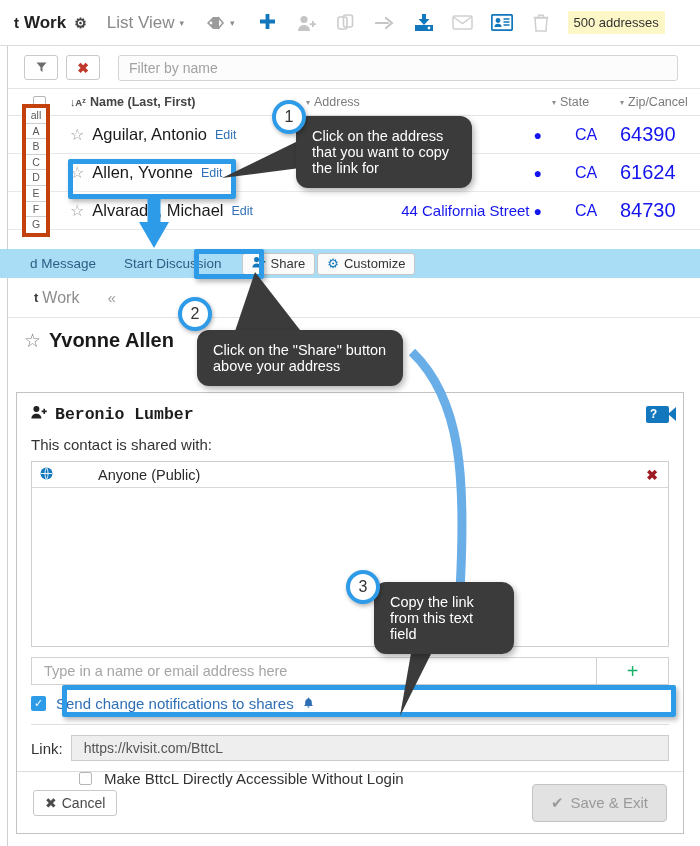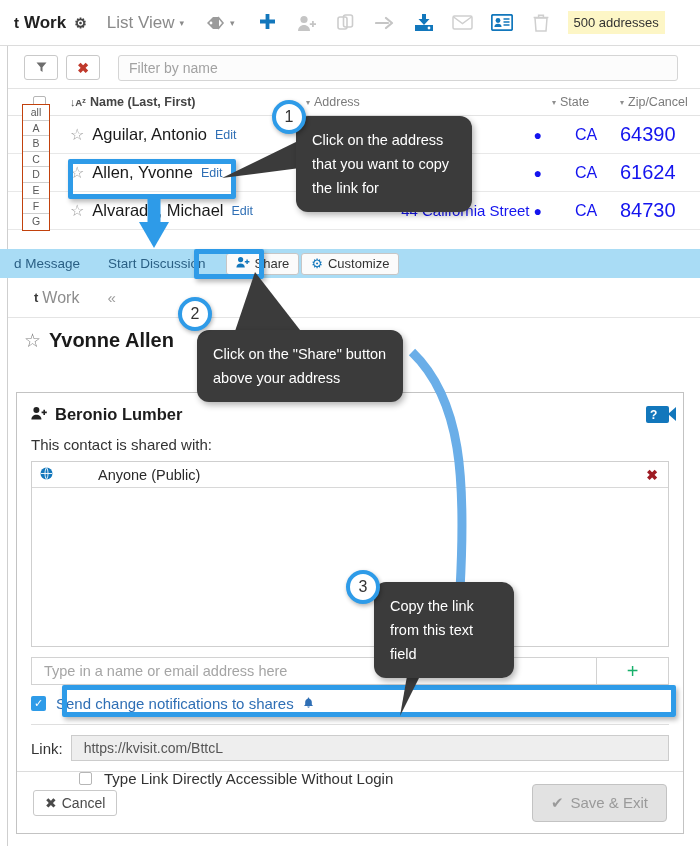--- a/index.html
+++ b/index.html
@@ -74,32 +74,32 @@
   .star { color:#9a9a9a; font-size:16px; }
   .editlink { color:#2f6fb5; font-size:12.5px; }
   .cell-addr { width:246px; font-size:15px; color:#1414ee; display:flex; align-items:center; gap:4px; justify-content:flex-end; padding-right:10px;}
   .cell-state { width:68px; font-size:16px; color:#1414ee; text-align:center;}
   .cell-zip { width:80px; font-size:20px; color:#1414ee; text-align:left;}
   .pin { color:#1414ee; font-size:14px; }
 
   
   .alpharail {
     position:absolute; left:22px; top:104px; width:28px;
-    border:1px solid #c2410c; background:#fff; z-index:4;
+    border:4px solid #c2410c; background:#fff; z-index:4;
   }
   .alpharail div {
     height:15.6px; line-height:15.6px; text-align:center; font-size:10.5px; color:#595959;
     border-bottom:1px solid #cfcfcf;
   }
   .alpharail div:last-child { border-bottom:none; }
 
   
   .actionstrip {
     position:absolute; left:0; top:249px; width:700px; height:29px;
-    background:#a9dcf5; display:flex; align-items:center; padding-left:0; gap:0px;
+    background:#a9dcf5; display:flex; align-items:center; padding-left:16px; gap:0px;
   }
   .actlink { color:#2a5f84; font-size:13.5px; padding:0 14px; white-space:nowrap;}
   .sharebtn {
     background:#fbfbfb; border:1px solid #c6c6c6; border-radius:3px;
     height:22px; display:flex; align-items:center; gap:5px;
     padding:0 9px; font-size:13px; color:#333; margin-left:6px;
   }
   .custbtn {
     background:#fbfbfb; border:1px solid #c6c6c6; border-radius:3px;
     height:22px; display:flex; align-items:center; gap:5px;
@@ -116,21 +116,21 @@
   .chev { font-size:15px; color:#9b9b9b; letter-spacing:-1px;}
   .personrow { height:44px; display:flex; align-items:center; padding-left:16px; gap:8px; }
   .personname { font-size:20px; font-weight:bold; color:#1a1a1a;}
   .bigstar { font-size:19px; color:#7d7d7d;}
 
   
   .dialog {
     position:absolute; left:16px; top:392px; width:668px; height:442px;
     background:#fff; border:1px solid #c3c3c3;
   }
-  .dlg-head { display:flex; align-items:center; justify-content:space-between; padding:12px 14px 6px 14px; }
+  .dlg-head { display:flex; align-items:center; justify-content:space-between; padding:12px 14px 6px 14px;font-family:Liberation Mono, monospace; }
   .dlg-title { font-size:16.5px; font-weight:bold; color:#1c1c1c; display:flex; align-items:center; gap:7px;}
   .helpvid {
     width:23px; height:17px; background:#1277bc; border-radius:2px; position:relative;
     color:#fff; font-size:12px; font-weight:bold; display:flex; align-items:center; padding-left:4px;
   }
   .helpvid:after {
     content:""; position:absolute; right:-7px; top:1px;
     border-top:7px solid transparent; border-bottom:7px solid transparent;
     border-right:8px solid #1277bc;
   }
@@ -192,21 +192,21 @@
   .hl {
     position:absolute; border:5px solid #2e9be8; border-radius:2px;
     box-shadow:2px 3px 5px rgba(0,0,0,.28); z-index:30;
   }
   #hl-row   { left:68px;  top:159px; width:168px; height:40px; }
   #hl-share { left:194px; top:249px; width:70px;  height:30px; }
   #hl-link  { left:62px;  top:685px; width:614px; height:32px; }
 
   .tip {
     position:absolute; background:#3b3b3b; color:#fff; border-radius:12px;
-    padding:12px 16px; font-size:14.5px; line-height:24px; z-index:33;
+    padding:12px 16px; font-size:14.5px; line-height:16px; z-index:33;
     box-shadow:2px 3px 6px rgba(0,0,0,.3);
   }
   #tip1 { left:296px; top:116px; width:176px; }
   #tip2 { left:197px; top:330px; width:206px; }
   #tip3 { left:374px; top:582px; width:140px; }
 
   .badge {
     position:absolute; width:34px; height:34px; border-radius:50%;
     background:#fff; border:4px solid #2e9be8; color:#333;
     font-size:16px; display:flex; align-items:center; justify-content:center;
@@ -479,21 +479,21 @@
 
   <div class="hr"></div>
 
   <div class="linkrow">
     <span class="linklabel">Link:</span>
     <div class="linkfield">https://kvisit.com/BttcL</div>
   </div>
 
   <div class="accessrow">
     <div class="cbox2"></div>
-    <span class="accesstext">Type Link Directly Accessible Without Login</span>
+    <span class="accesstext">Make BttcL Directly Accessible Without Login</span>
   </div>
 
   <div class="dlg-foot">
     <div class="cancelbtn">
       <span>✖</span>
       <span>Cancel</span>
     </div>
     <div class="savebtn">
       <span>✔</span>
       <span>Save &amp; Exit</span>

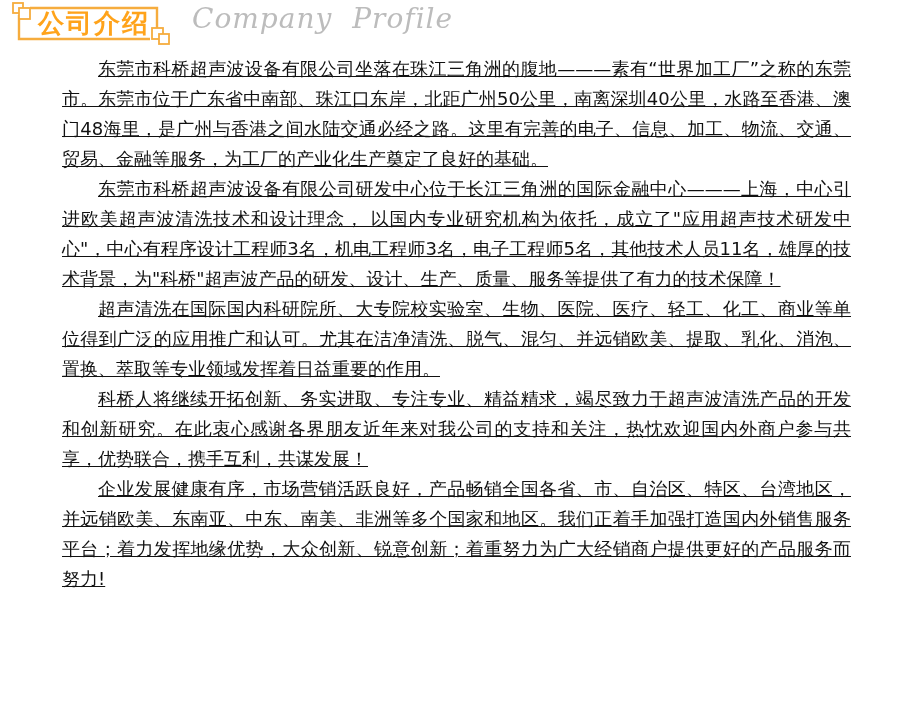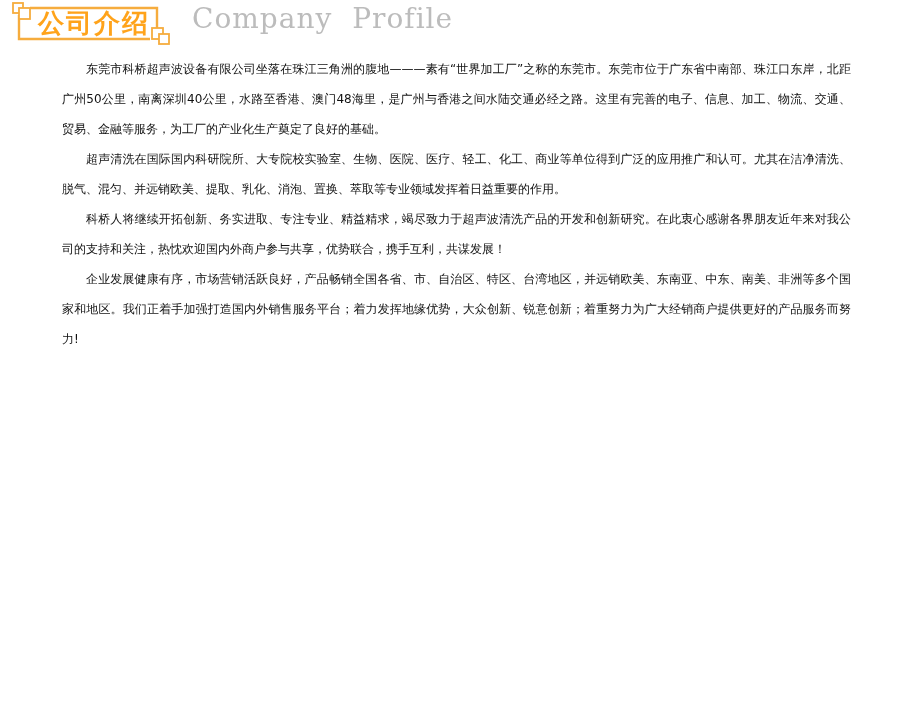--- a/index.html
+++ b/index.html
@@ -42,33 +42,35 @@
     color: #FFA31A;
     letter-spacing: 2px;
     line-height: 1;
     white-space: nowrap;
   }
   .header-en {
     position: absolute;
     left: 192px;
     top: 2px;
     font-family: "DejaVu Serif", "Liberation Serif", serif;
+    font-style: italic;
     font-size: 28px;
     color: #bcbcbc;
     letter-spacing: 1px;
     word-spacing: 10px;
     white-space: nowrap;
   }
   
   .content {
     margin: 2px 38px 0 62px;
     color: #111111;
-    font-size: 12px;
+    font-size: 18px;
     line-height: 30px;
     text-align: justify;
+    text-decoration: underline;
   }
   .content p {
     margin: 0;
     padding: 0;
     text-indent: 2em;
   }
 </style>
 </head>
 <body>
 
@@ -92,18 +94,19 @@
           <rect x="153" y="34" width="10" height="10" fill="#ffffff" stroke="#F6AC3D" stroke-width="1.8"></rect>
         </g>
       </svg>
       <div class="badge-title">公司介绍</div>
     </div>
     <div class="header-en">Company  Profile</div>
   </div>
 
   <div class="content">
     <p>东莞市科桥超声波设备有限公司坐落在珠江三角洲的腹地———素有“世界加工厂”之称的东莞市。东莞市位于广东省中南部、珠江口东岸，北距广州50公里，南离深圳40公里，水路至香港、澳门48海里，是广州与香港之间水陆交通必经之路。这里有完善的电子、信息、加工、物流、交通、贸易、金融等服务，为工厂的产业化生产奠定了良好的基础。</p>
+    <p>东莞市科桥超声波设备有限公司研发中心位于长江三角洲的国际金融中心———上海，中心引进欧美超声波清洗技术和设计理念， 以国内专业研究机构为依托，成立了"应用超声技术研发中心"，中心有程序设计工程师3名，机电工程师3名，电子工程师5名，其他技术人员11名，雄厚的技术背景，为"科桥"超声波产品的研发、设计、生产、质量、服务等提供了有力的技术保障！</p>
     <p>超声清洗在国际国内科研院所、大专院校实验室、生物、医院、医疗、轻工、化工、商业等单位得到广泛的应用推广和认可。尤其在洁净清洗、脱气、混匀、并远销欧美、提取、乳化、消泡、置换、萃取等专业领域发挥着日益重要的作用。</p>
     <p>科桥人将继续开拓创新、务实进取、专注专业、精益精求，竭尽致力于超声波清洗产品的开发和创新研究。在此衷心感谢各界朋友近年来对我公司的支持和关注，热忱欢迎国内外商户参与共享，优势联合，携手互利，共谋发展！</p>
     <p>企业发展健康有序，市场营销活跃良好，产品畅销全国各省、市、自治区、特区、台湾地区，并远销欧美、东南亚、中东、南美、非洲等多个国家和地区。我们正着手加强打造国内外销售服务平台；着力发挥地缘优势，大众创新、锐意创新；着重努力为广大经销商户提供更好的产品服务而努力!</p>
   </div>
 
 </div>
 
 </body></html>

**Problem to solve:**
The material above must be set down word for word, with no picture carried over.

**Result of the task:**
--- a/index.html
+++ b/index.html
@@ -74,32 +74,32 @@
   .star { color:#9a9a9a; font-size:16px; }
   .editlink { color:#2f6fb5; font-size:12.5px; }
   .cell-addr { width:246px; font-size:15px; color:#1414ee; display:flex; align-items:center; gap:4px; justify-content:flex-end; padding-right:10px;}
   .cell-state { width:68px; font-size:16px; color:#1414ee; text-align:center;}
   .cell-zip { width:80px; font-size:20px; color:#1414ee; text-align:left;}
   .pin { color:#1414ee; font-size:14px; }
 
   
   .alpharail {
     position:absolute; left:22px; top:104px; width:28px;
-    border:1px solid #c2410c; background:#fff; z-index:4;
+    border:4px solid #c2410c; background:#fff; z-index:4;
   }
   .alpharail div {
     height:15.6px; line-height:15.6px; text-align:center; font-size:10.5px; color:#595959;
     border-bottom:1px solid #cfcfcf;
   }
   .alpharail div:last-child { border-bottom:none; }
 
   
   .actionstrip {
     position:absolute; left:0; top:249px; width:700px; height:29px;
-    background:#a9dcf5; display:flex; align-items:center; padding-left:0; gap:0px;
+    background:#a9dcf5; display:flex; align-items:center; padding-left:16px; gap:0px;
   }
   .actlink { color:#2a5f84; font-size:13.5px; padding:0 14px; white-space:nowrap;}
   .sharebtn {
     background:#fbfbfb; border:1px solid #c6c6c6; border-radius:3px;
     height:22px; display:flex; align-items:center; gap:5px;
     padding:0 9px; font-size:13px; color:#333; margin-left:6px;
   }
   .custbtn {
     background:#fbfbfb; border:1px solid #c6c6c6; border-radius:3px;
     height:22px; display:flex; align-items:center; gap:5px;
@@ -116,21 +116,21 @@
   .chev { font-size:15px; color:#9b9b9b; letter-spacing:-1px;}
   .personrow { height:44px; display:flex; align-items:center; padding-left:16px; gap:8px; }
   .personname { font-size:20px; font-weight:bold; color:#1a1a1a;}
   .bigstar { font-size:19px; color:#7d7d7d;}
 
   
   .dialog {
     position:absolute; left:16px; top:392px; width:668px; height:442px;
     background:#fff; border:1px solid #c3c3c3;
   }
-  .dlg-head { display:flex; align-items:center; justify-content:space-between; padding:12px 14px 6px 14px; }
+  .dlg-head { display:flex; align-items:center; justify-content:space-between; padding:12px 14px 6px 14px;font-family:Liberation Mono, monospace; }
   .dlg-title { font-size:16.5px; font-weight:bold; color:#1c1c1c; display:flex; align-items:center; gap:7px;}
   .helpvid {
     width:23px; height:17px; background:#1277bc; border-radius:2px; position:relative;
     color:#fff; font-size:12px; font-weight:bold; display:flex; align-items:center; padding-left:4px;
   }
   .helpvid:after {
     content:""; position:absolute; right:-7px; top:1px;
     border-top:7px solid transparent; border-bottom:7px solid transparent;
     border-right:8px solid #1277bc;
   }
@@ -192,21 +192,21 @@
   .hl {
     position:absolute; border:5px solid #2e9be8; border-radius:2px;
     box-shadow:2px 3px 5px rgba(0,0,0,.28); z-index:30;
   }
   #hl-row   { left:68px;  top:159px; width:168px; height:40px; }
   #hl-share { left:194px; top:249px; width:70px;  height:30px; }
   #hl-link  { left:62px;  top:685px; width:614px; height:32px; }
 
   .tip {
     position:absolute; background:#3b3b3b; color:#fff; border-radius:12px;
-    padding:12px 16px; font-size:14.5px; line-height:24px; z-index:33;
+    padding:12px 16px; font-size:14.5px; line-height:16px; z-index:33;
     box-shadow:2px 3px 6px rgba(0,0,0,.3);
   }
   #tip1 { left:296px; top:116px; width:176px; }
   #tip2 { left:197px; top:330px; width:206px; }
   #tip3 { left:374px; top:582px; width:140px; }
 
   .badge {
     position:absolute; width:34px; height:34px; border-radius:50%;
     background:#fff; border:4px solid #2e9be8; color:#333;
     font-size:16px; display:flex; align-items:center; justify-content:center;
@@ -479,21 +479,21 @@
 
   <div class="hr"></div>
 
   <div class="linkrow">
     <span class="linklabel">Link:</span>
     <div class="linkfield">https://kvisit.com/BttcL</div>
   </div>
 
   <div class="accessrow">
     <div class="cbox2"></div>
-    <span class="accesstext">Type Link Directly Accessible Without Login</span>
+    <span class="accesstext">Make BttcL Directly Accessible Without Login</span>
   </div>
 
   <div class="dlg-foot">
     <div class="cancelbtn">
       <span>✖</span>
       <span>Cancel</span>
     </div>
     <div class="savebtn">
       <span>✔</span>
       <span>Save &amp; Exit</span>

--- a/index.html
+++ b/index.html
@@ -42,33 +42,35 @@
     color: #FFA31A;
     letter-spacing: 2px;
     line-height: 1;
     white-space: nowrap;
   }
   .header-en {
     position: absolute;
     left: 192px;
     top: 2px;
     font-family: "DejaVu Serif", "Liberation Serif", serif;
+    font-style: italic;
     font-size: 28px;
     color: #bcbcbc;
     letter-spacing: 1px;
     word-spacing: 10px;
     white-space: nowrap;
   }
   
   .content {
     margin: 2px 38px 0 62px;
     color: #111111;
-    font-size: 12px;
+    font-size: 18px;
     line-height: 30px;
     text-align: justify;
+    text-decoration: underline;
   }
   .content p {
     margin: 0;
     padding: 0;
     text-indent: 2em;
   }
 </style>
 </head>
 <body>
 
@@ -92,18 +94,19 @@
           <rect x="153" y="34" width="10" height="10" fill="#ffffff" stroke="#F6AC3D" stroke-width="1.8"></rect>
         </g>
       </svg>
       <div class="badge-title">公司介绍</div>
     </div>
     <div class="header-en">Company  Profile</div>
   </div>
 
   <div class="content">
     <p>东莞市科桥超声波设备有限公司坐落在珠江三角洲的腹地———素有“世界加工厂”之称的东莞市。东莞市位于广东省中南部、珠江口东岸，北距广州50公里，南离深圳40公里，水路至香港、澳门48海里，是广州与香港之间水陆交通必经之路。这里有完善的电子、信息、加工、物流、交通、贸易、金融等服务，为工厂的产业化生产奠定了良好的基础。</p>
+    <p>东莞市科桥超声波设备有限公司研发中心位于长江三角洲的国际金融中心———上海，中心引进欧美超声波清洗技术和设计理念， 以国内专业研究机构为依托，成立了"应用超声技术研发中心"，中心有程序设计工程师3名，机电工程师3名，电子工程师5名，其他技术人员11名，雄厚的技术背景，为"科桥"超声波产品的研发、设计、生产、质量、服务等提供了有力的技术保障！</p>
     <p>超声清洗在国际国内科研院所、大专院校实验室、生物、医院、医疗、轻工、化工、商业等单位得到广泛的应用推广和认可。尤其在洁净清洗、脱气、混匀、并远销欧美、提取、乳化、消泡、置换、萃取等专业领域发挥着日益重要的作用。</p>
     <p>科桥人将继续开拓创新、务实进取、专注专业、精益精求，竭尽致力于超声波清洗产品的开发和创新研究。在此衷心感谢各界朋友近年来对我公司的支持和关注，热忱欢迎国内外商户参与共享，优势联合，携手互利，共谋发展！</p>
     <p>企业发展健康有序，市场营销活跃良好，产品畅销全国各省、市、自治区、特区、台湾地区，并远销欧美、东南亚、中东、南美、非洲等多个国家和地区。我们正着手加强打造国内外销售服务平台；着力发挥地缘优势，大众创新、锐意创新；着重努力为广大经销商户提供更好的产品服务而努力!</p>
   </div>
 
 </div>
 
 </body></html>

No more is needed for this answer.